What you have to do. Among the entries, which lines carry the string "font"? Copy each of them.

==== Record excerpts ====

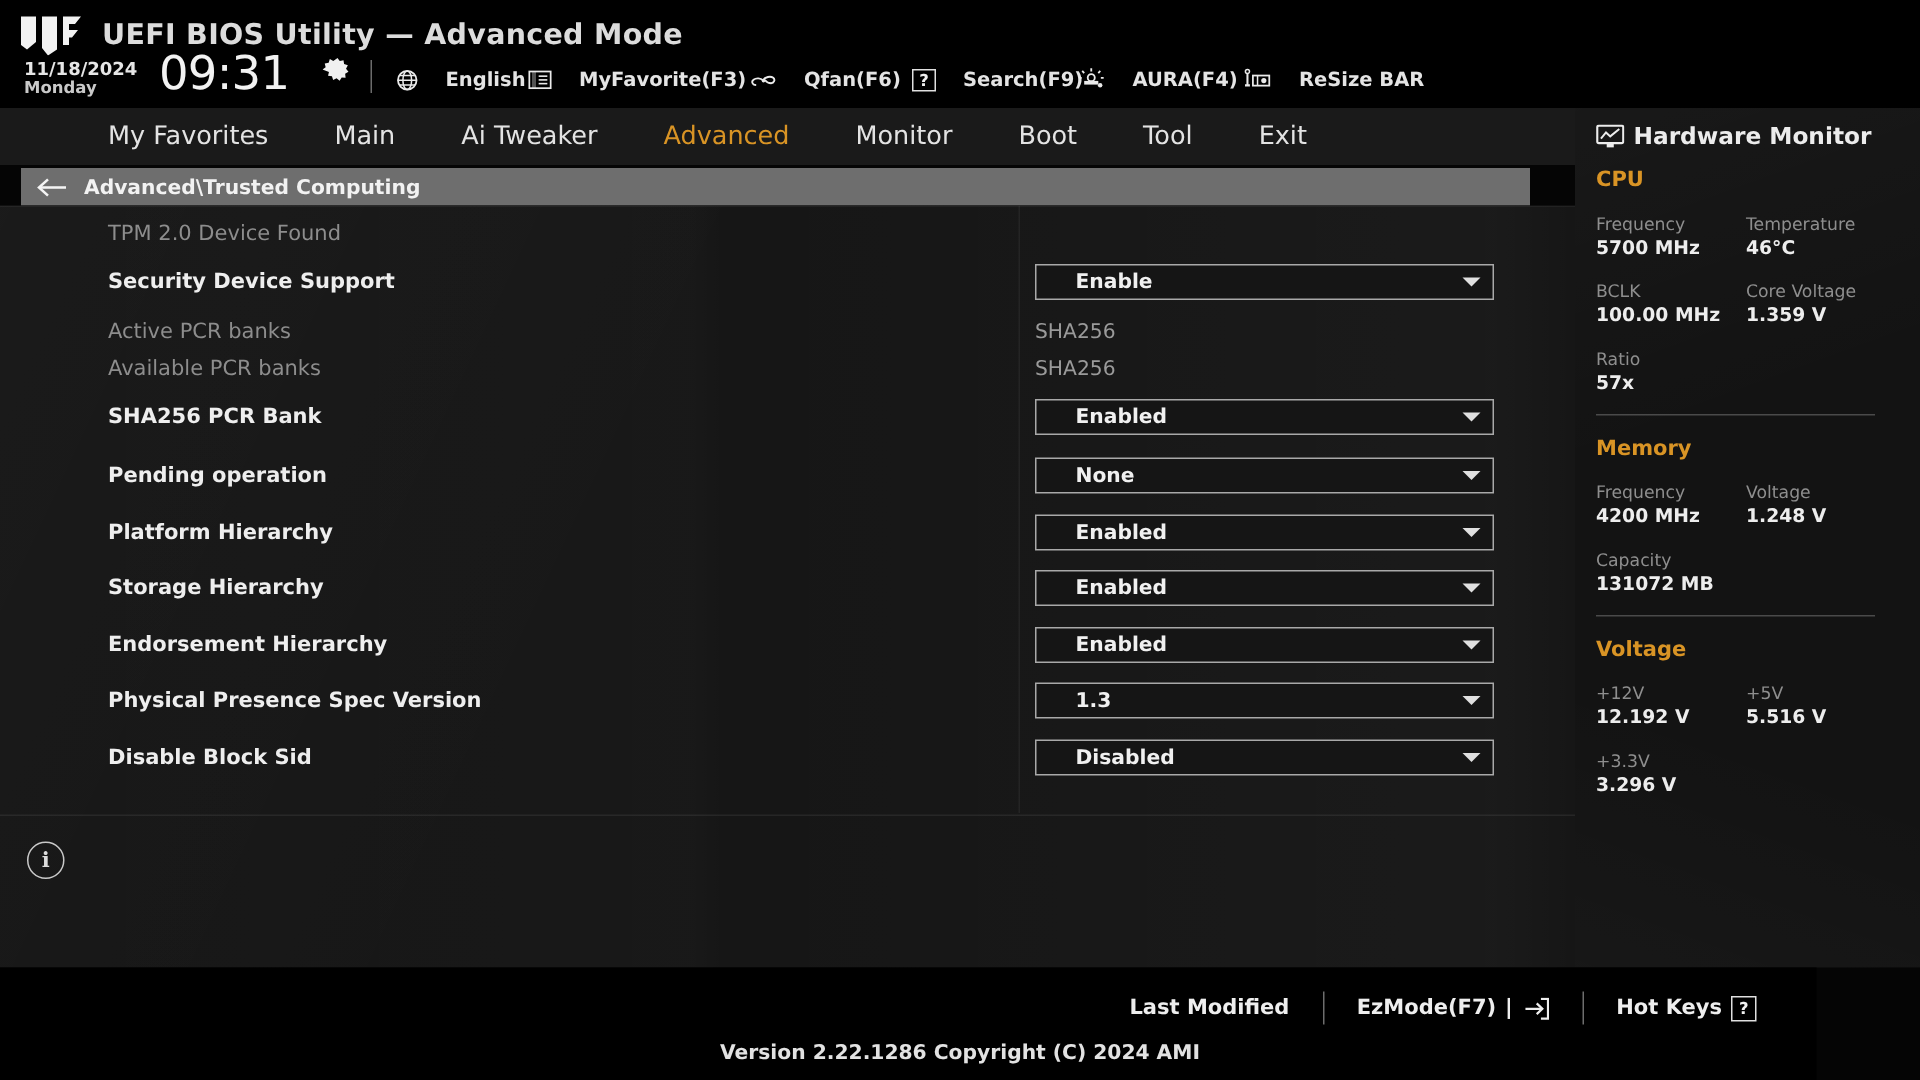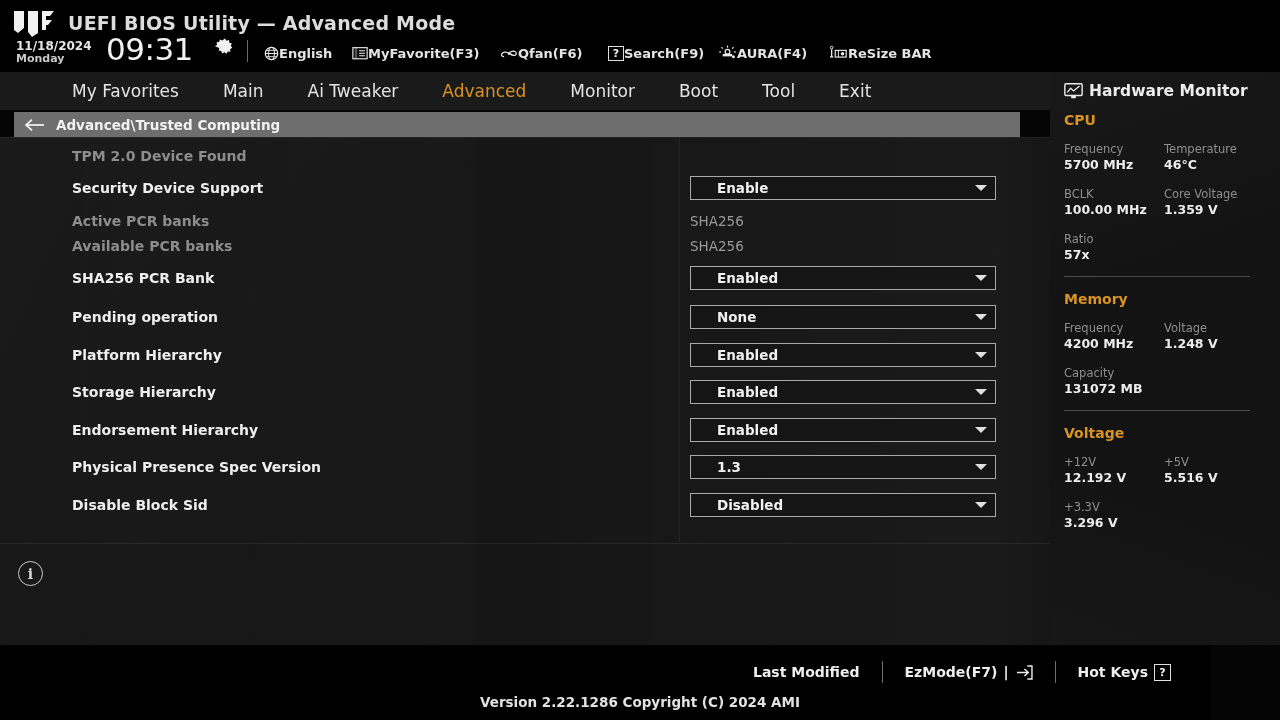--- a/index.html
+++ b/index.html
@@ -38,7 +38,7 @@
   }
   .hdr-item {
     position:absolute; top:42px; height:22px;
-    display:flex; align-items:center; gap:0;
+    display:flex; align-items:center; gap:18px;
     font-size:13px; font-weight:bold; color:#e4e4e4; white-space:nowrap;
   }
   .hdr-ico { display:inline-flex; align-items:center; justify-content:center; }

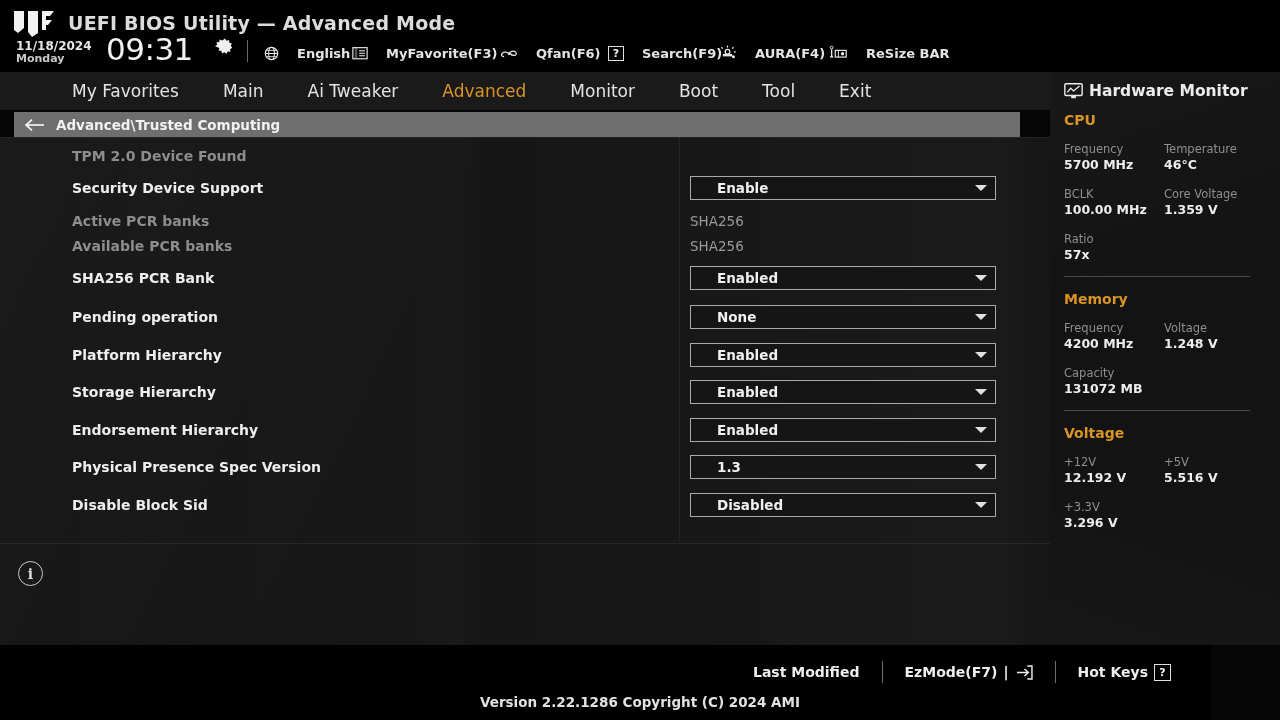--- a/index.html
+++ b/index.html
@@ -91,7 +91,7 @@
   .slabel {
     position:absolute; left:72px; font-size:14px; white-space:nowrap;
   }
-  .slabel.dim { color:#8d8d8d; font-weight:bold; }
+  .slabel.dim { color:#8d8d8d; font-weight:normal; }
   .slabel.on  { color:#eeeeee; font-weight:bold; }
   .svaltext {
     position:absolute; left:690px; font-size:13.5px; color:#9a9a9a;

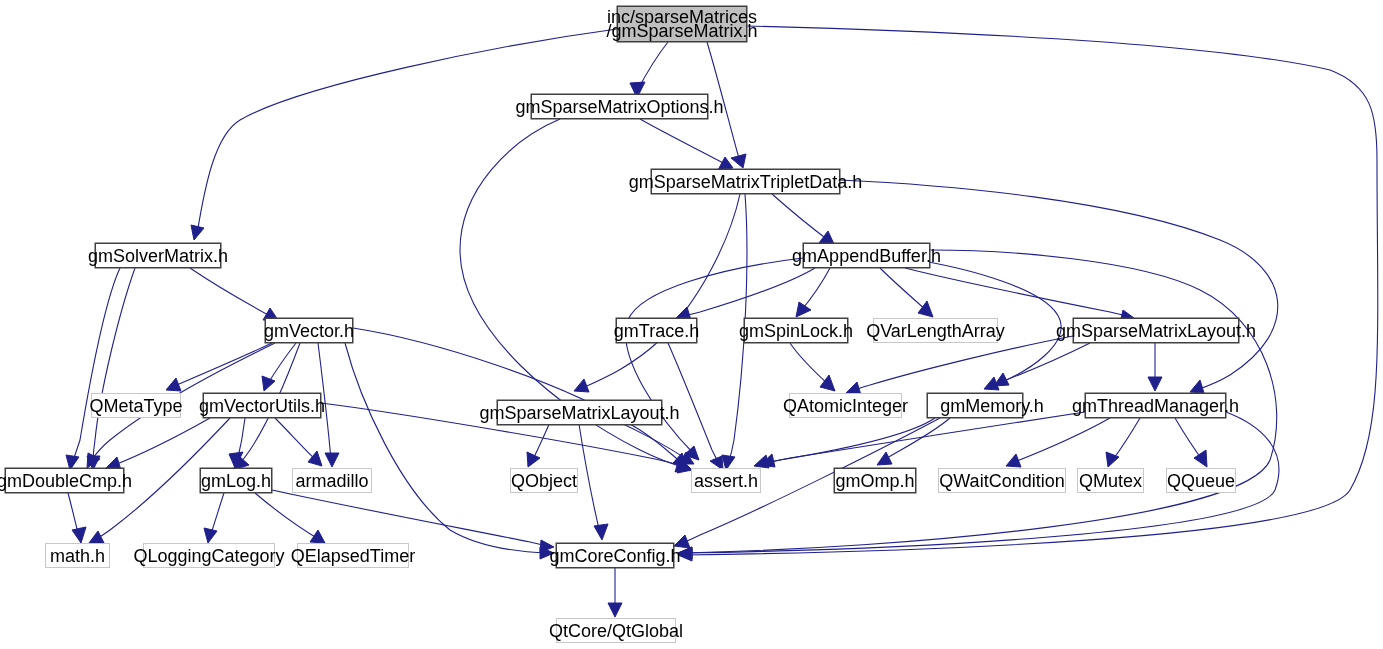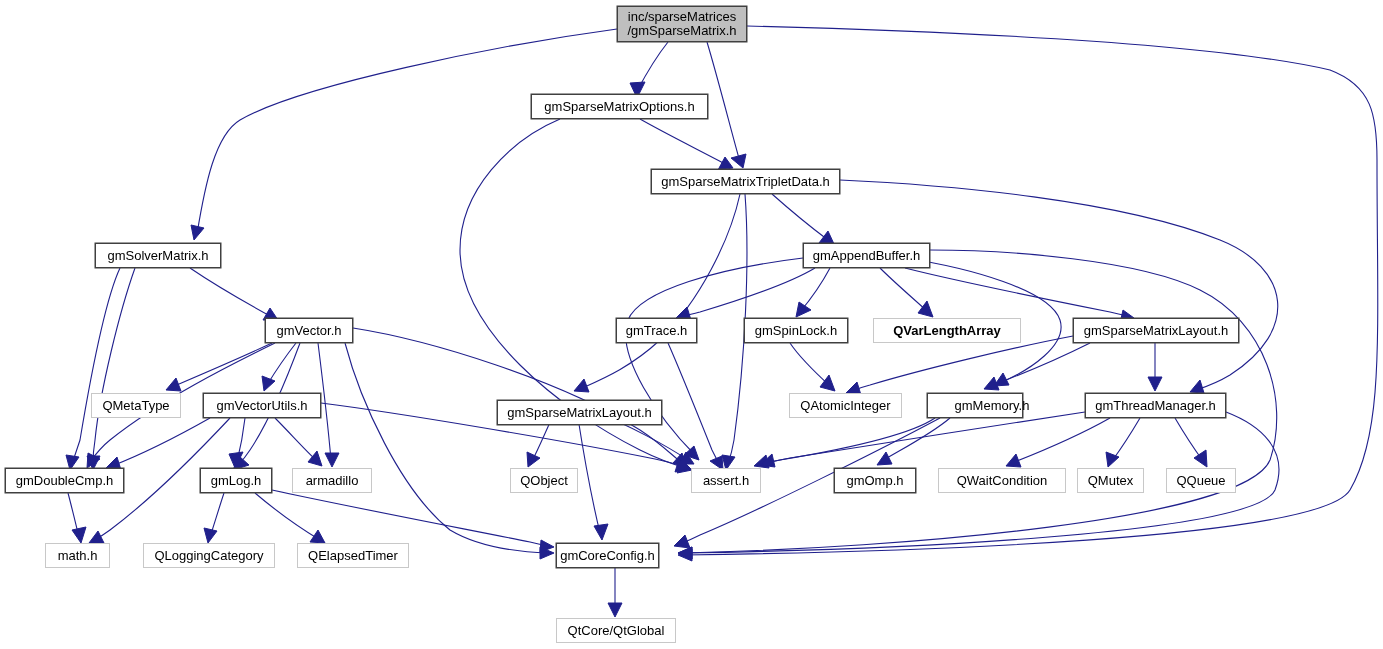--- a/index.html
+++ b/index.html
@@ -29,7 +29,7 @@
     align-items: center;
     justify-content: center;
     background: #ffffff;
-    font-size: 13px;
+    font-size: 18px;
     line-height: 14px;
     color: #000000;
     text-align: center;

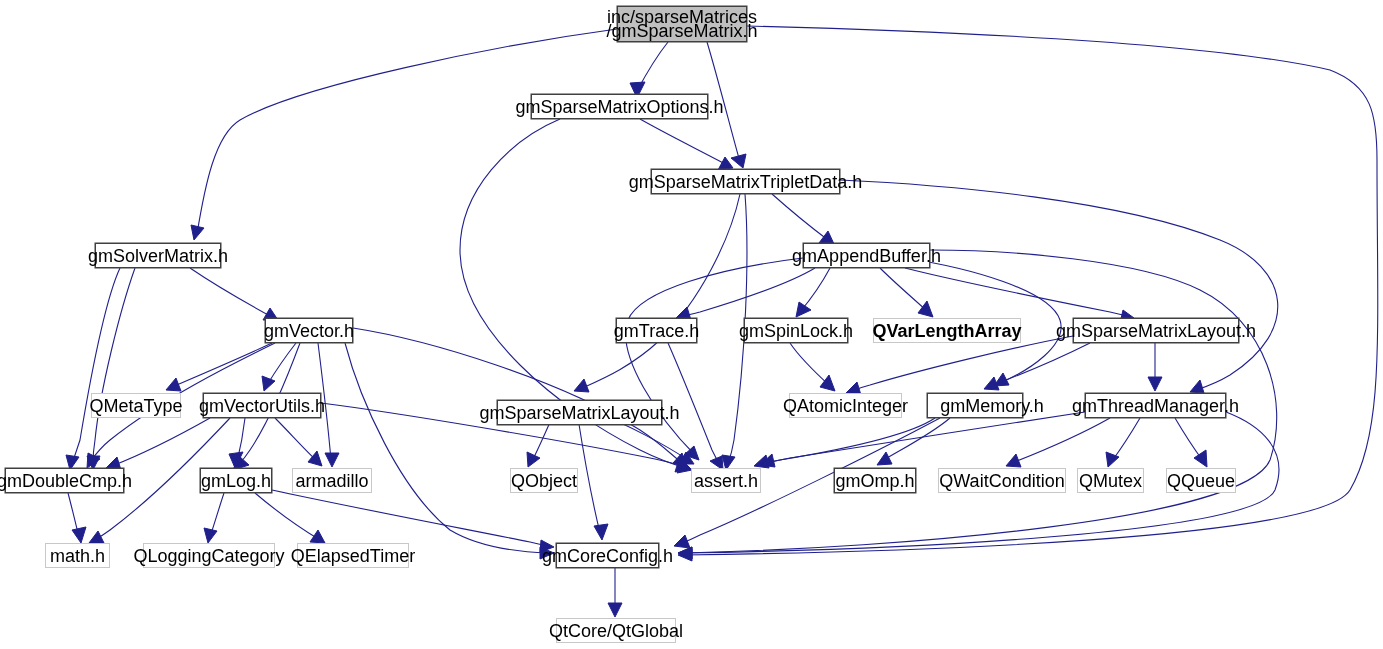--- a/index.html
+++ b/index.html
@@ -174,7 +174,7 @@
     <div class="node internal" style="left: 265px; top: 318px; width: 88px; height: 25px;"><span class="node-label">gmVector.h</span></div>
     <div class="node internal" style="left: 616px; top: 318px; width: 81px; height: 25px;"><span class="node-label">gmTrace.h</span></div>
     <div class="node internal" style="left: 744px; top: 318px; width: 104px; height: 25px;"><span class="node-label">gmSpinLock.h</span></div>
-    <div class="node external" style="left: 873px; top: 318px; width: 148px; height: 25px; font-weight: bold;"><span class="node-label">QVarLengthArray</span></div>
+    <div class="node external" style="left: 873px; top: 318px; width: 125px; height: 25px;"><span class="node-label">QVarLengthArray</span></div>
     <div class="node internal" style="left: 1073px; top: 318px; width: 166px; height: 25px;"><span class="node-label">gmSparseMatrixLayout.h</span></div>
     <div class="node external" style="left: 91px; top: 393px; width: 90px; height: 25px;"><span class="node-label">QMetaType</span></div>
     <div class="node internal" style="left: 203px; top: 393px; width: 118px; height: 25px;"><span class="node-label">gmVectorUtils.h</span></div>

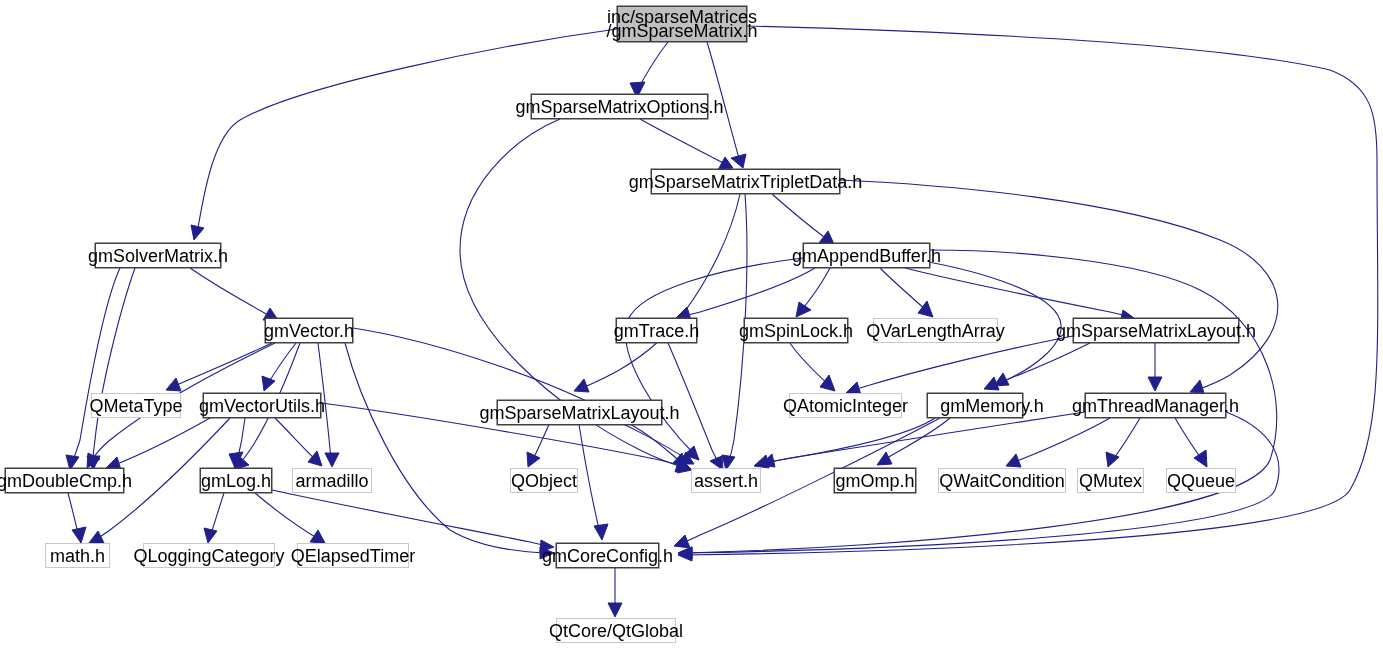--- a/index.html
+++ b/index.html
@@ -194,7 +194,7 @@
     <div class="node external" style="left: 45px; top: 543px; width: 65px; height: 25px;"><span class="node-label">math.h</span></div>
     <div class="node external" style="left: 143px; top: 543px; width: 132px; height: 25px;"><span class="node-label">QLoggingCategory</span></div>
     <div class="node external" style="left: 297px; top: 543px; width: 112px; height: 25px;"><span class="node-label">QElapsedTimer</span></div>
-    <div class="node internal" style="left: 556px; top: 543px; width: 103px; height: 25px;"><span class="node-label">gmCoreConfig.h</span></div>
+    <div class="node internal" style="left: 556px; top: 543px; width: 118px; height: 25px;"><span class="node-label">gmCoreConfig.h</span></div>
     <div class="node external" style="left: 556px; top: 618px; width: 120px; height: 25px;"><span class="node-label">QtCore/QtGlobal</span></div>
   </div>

====

Answer space.
     font-size:13px; font-weight:bold; color:#e4e4e4; white-space:nowrap;
     position:absolute; left:72px; font-size:14px; white-space:nowrap;
-  .slabel.dim { color:#8d8d8d; font-weight:bold; }
+  .slabel.dim { color:#8d8d8d; font-weight:normal; }
   .slabel.on  { color:#eeeeee; font-weight:bold; }
     position:absolute; left:690px; font-size:13.5px; color:#9a9a9a;
-    font-size: 13px;
+    font-size: 18px;
-    <div class="node external" style="left: 873px; top: 318px; width: 148px; height: 25px; font-weight: bold;"><span class="node-label">QVarLengthArray</span></div>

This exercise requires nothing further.